Bilinç ve bilgi, felsefenin en acil sorunlarından bazılarıdır. Kişi kendi bilincini tanımak imkansız, hatta ondan ayrılmaya çalışsa bile. Bu nedenle, “dışarı çıkmak” mümkün değildir, bu nedenle felsefe, bilinci , herhangi bir şeyle ilişkisinin prizması aracılığıyla görmektedir.

Felsefe ve psikolojide bilinç ve bilgi

Bilinç, bir kişinin çevreyi dolaşmasına izin verir. Evrendeki her nesne, anlamı ile donatılmıştır. Adam bilincini bilişten kullanır. Bilinç, etrafımızdaki dünyayı yansıtmamıza yardımcı olur, bu yüzden duyguları deneyimler, yansıtır ve gerçekliği anlamaya çalışırız. Filozoflara göre, bilinç, insanı arzularına ve hedeflerine tabi kılar. Bu alana çok büyük katkılar Sigmund Freud tarafından getirildi. Nevrozların, panik atakların ve kaygıların, bazı nedenlerin gerçekleşmediği, ancak bilinçli kaldığı arzular zemininde ortaya çıktığına inanıyordu. Böylece “ben” toplumda kabul edilen arzu ve tutumlar arasında sıkıştı. Örneğin, Freud, dini bir sosyal nevroz biçimi olarak değerlendirdi.

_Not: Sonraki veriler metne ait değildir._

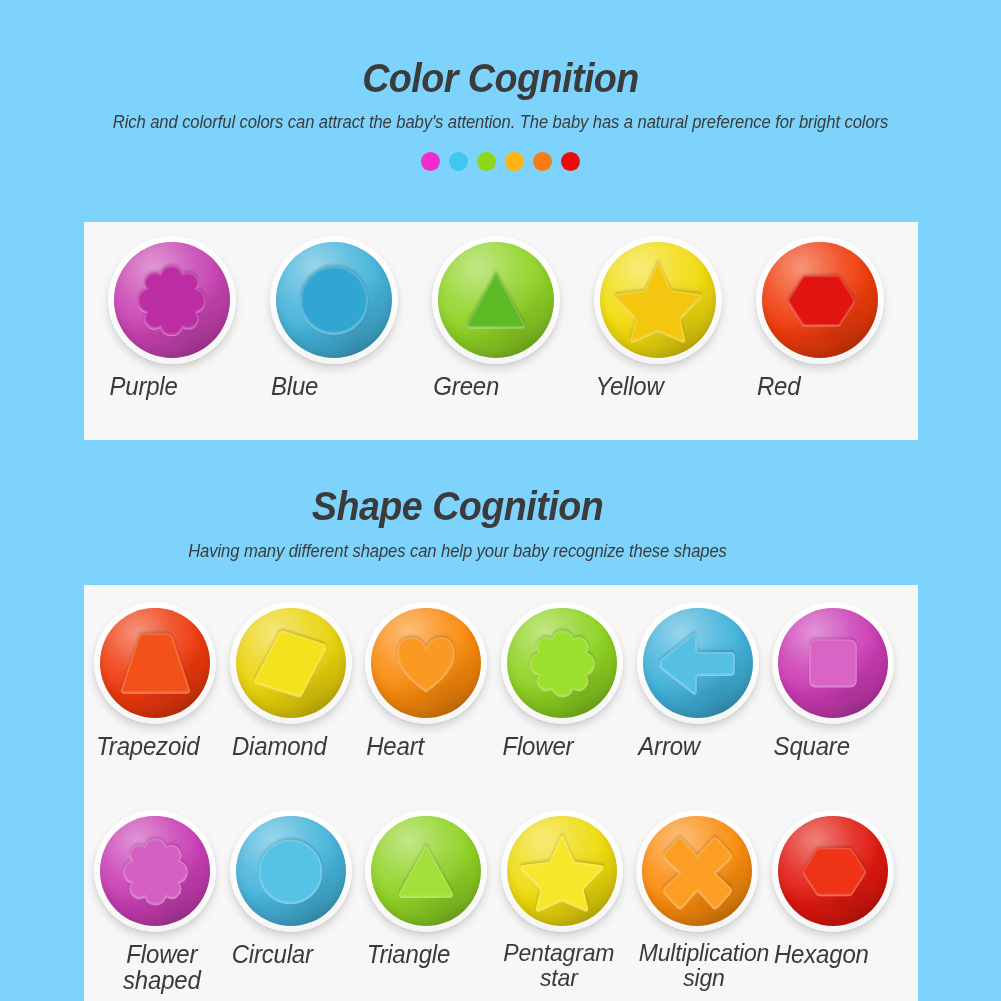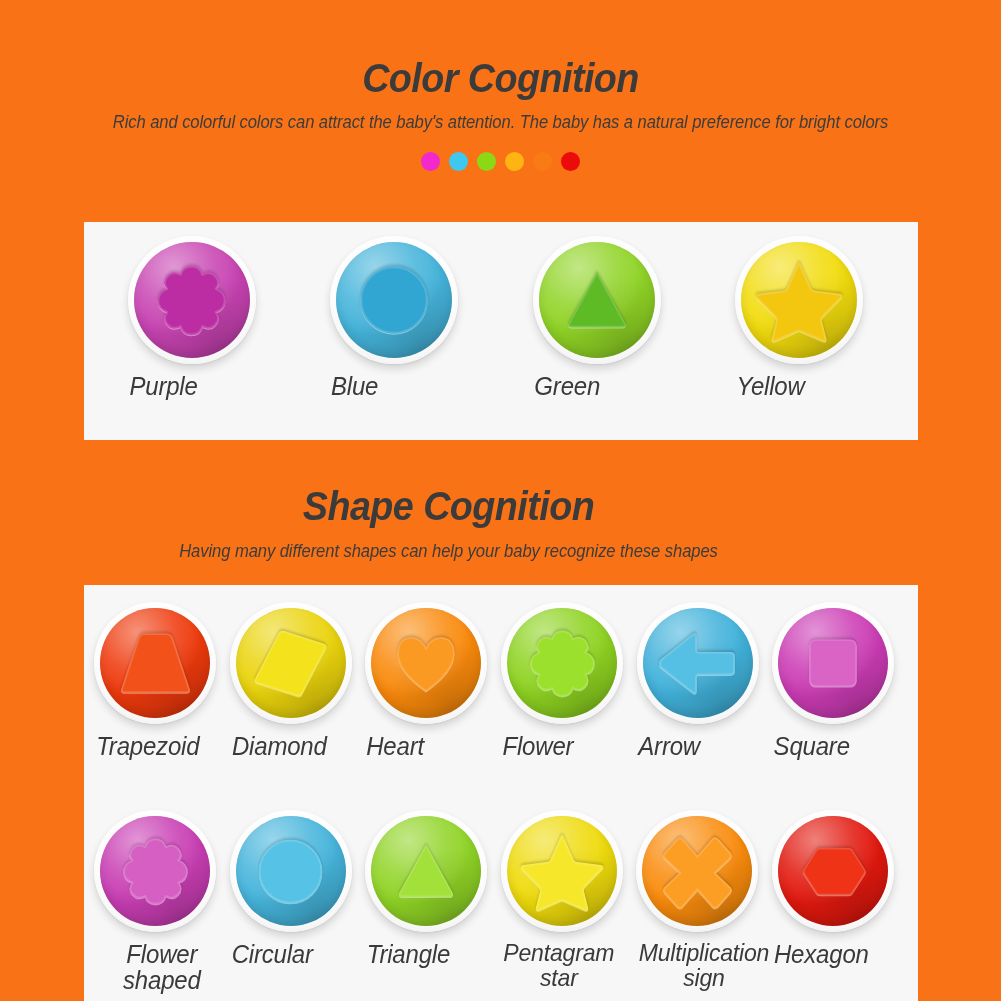"Color Cognition" .page { background: #f97316 -> #7dd3fc }
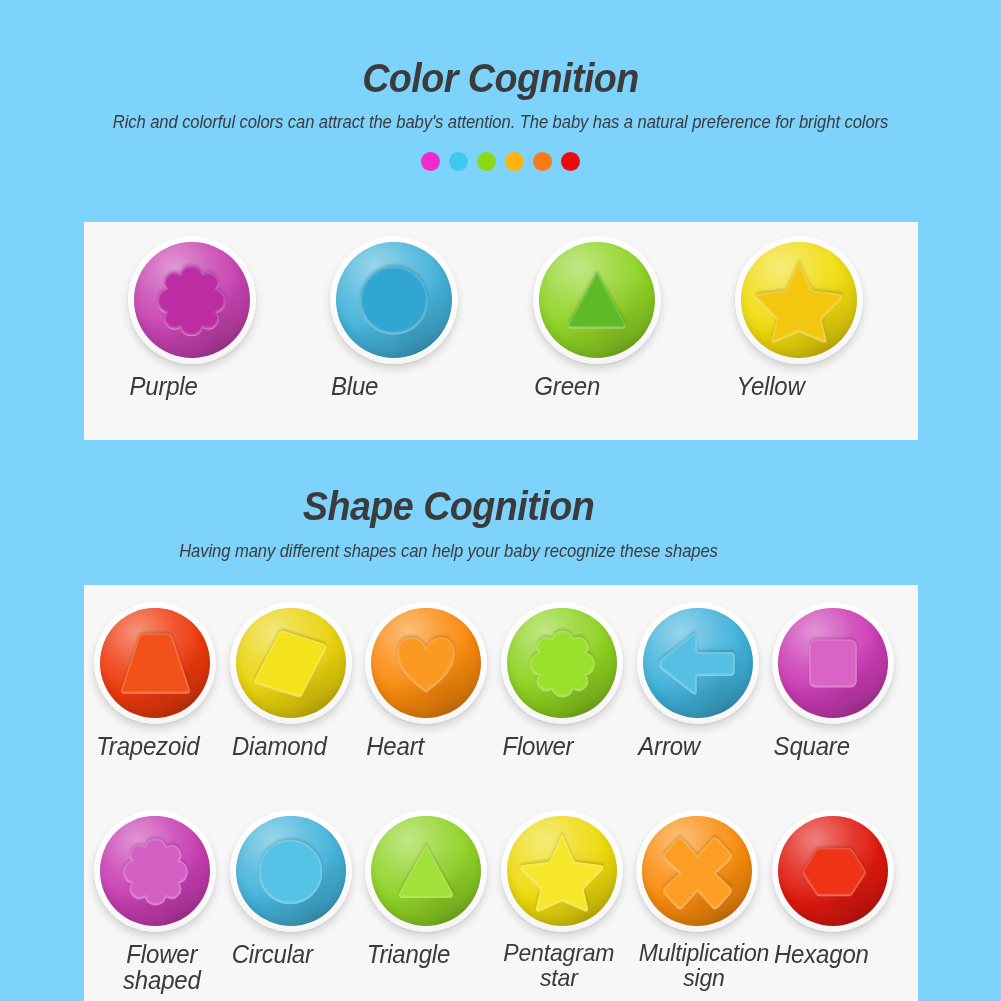"Red" div.cell { html: none -> <div> <div> <div> <div> <svg> <path></path> </svg> </div> </div> </div> <div>Red</div> </div> }
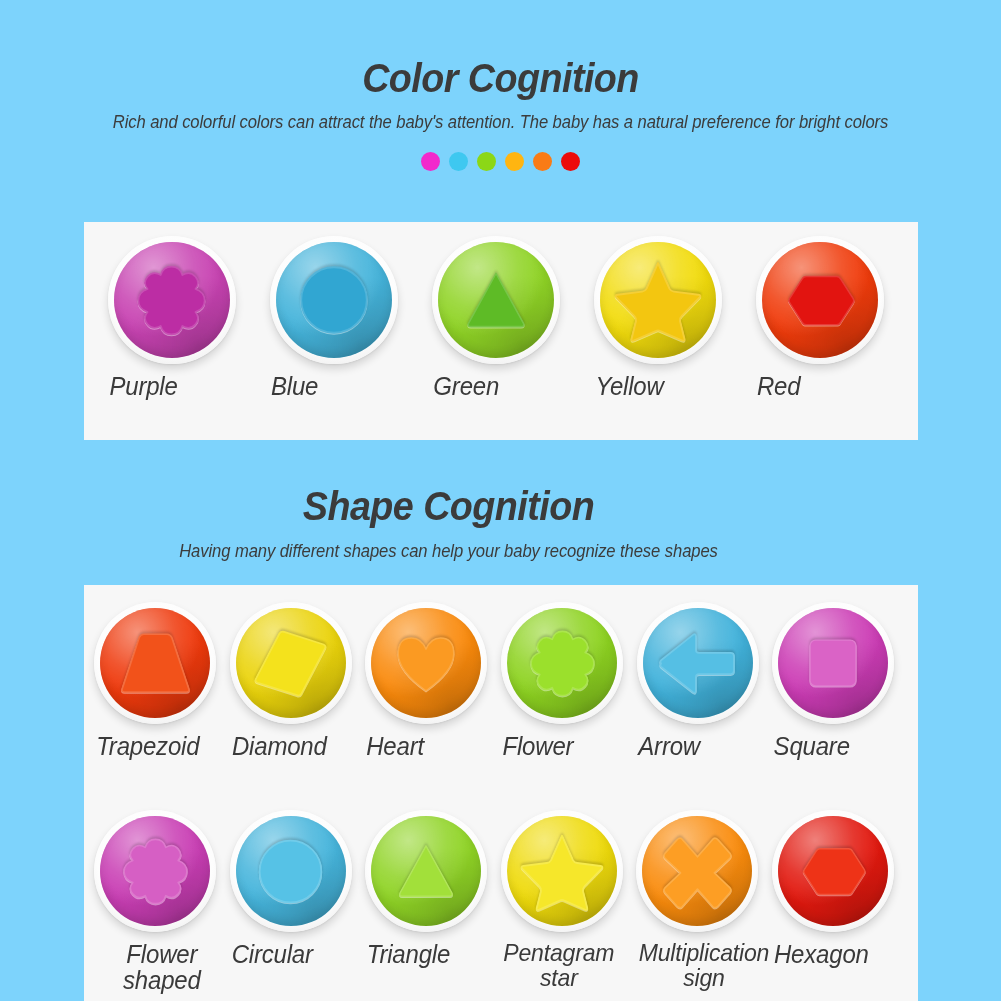"Shape Cognition" div.section-head { left: 7px -> 16px }
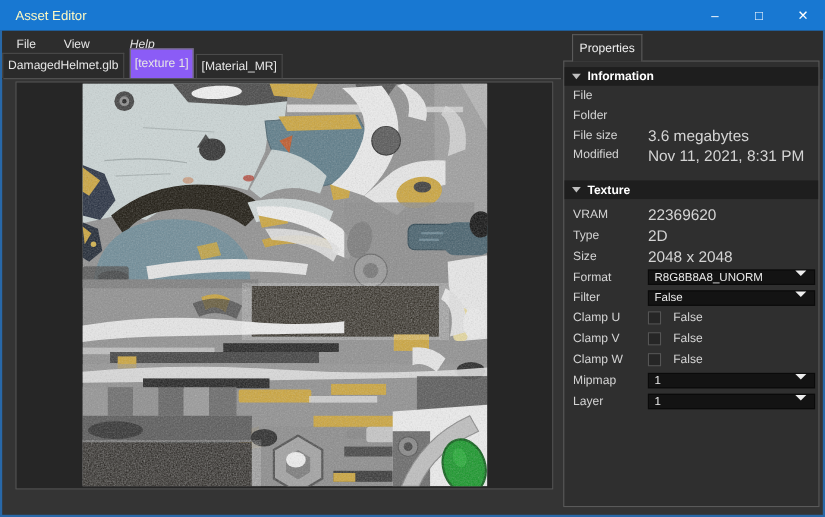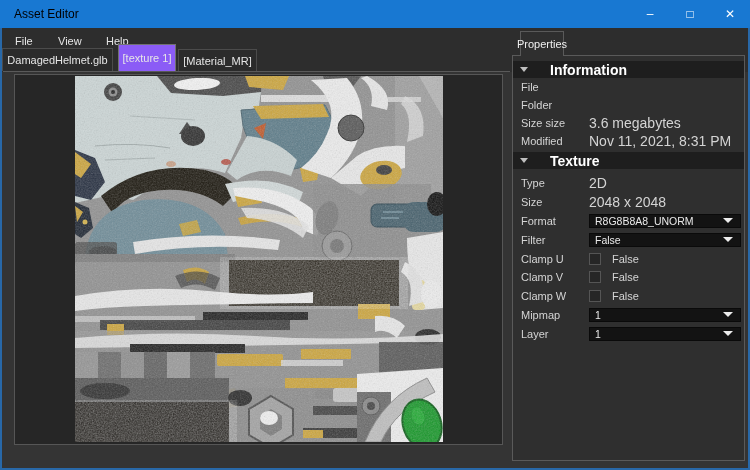"Asset Editor" .title-text { color: #000000 -> #fef9c3 }
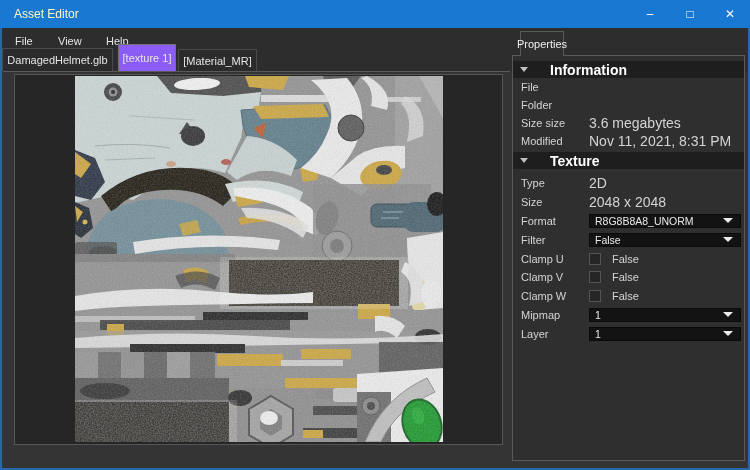"Help" .menu-item:nth-child(3) { font-style: none -> italic; left: 100px -> 112px }
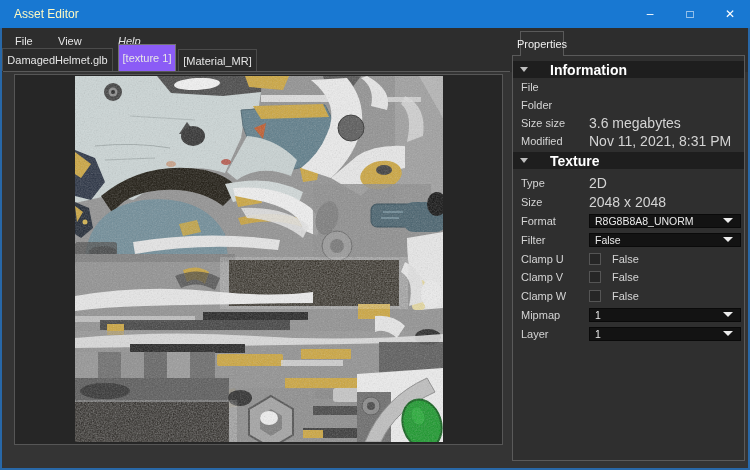"Properties" .props-tab { width: 44px -> 64px }
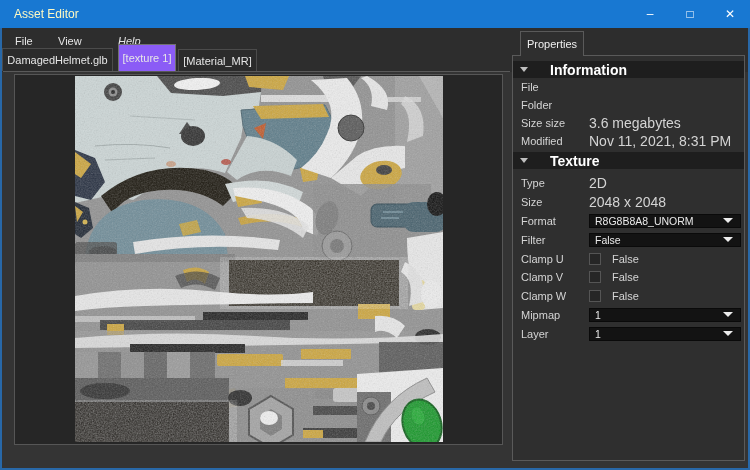"Information" .section-header { font-size: 14px -> 11px; gap: 22px -> 6px }
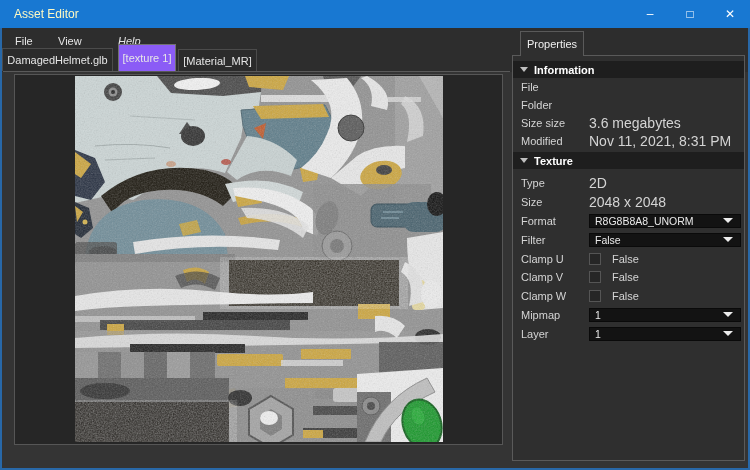"Size size" span.prop-label { text: Size -> File }
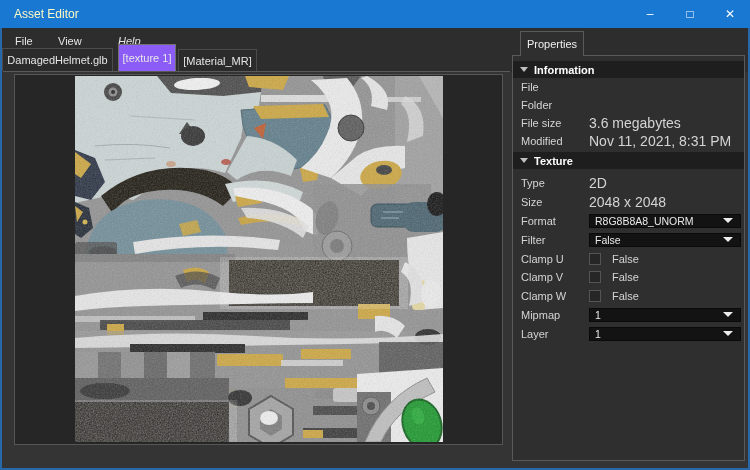"Texture" .section.sec-1 { margin-top: 2px -> 14px }
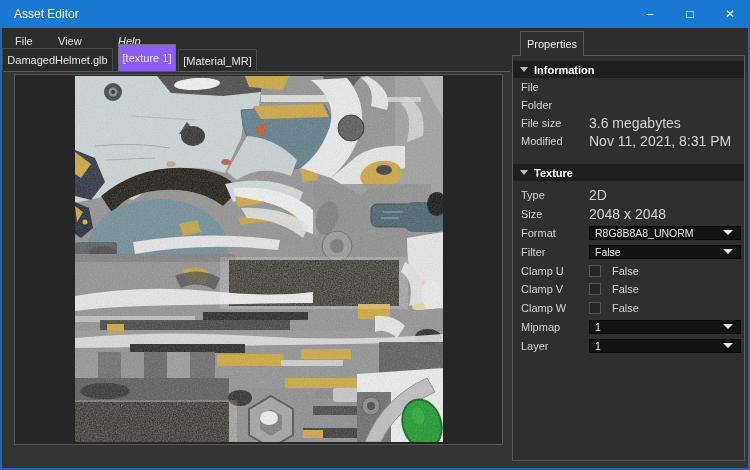"VRAM" div.prop-row { html: none -> <div> <span>VRAM</span> <span>22369620</span> </div> }
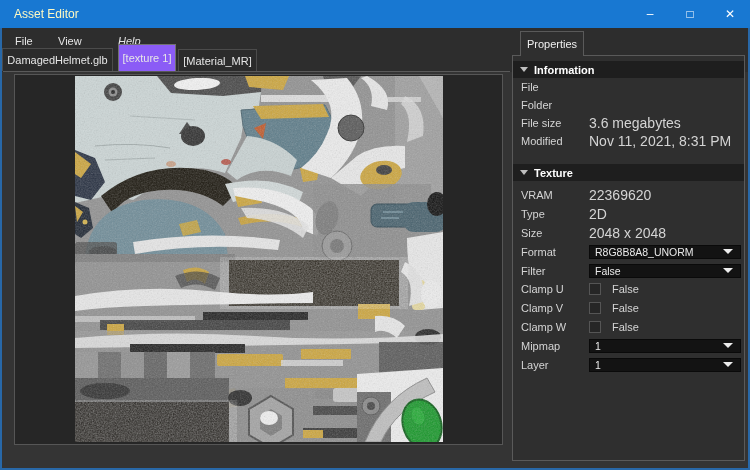"R8G8B8A8_UNORM" .dropdown { align-items: center -> none }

Bilinç etkinliği, bilişe yönelir. İnsanın bilişsel ihtiyacı var. Her birimiz bilinmeyenleri anlamaya ve anlaşılmazlığı açıklamaya çalışır. Bu arka plana karşı farklı fikirler ve teoriler ortaya çıkar. Birçok insan yaratıcılık yoluyla ifade etmeye çalışır. Kişiyi yaratıcılığa iten, kişisel gelişime de katkıda bulunan bilinç ve biliştir.

Bir insanı tanımasının yolu henüz bulunamadı. Kuramlar inşa etmeye çalışabiliriz, ancak evrimin bu aşamasında insanlar bilincini bilemezler. Bunun için büyük komplikasyonlarla dolu olan sınırlarının ötesine geçmek gerekiyor.

Pek çok Doğu bilgesi ve şaman kendi bilinçlerinin bu sınırlarının ötesine geçmeyi öğrendi, fakat bu yöntemler sıradan eğitimsiz insanlar için uygun değil, bu nedenle ruhsal arayışlara ve uygulamalara katılmak çok önemlidir. Bilgiye göre, zihni genişleten ve ortaya çıkan soruların cevaplarını bulmaya yardımcı olan bu yöntemlerdir.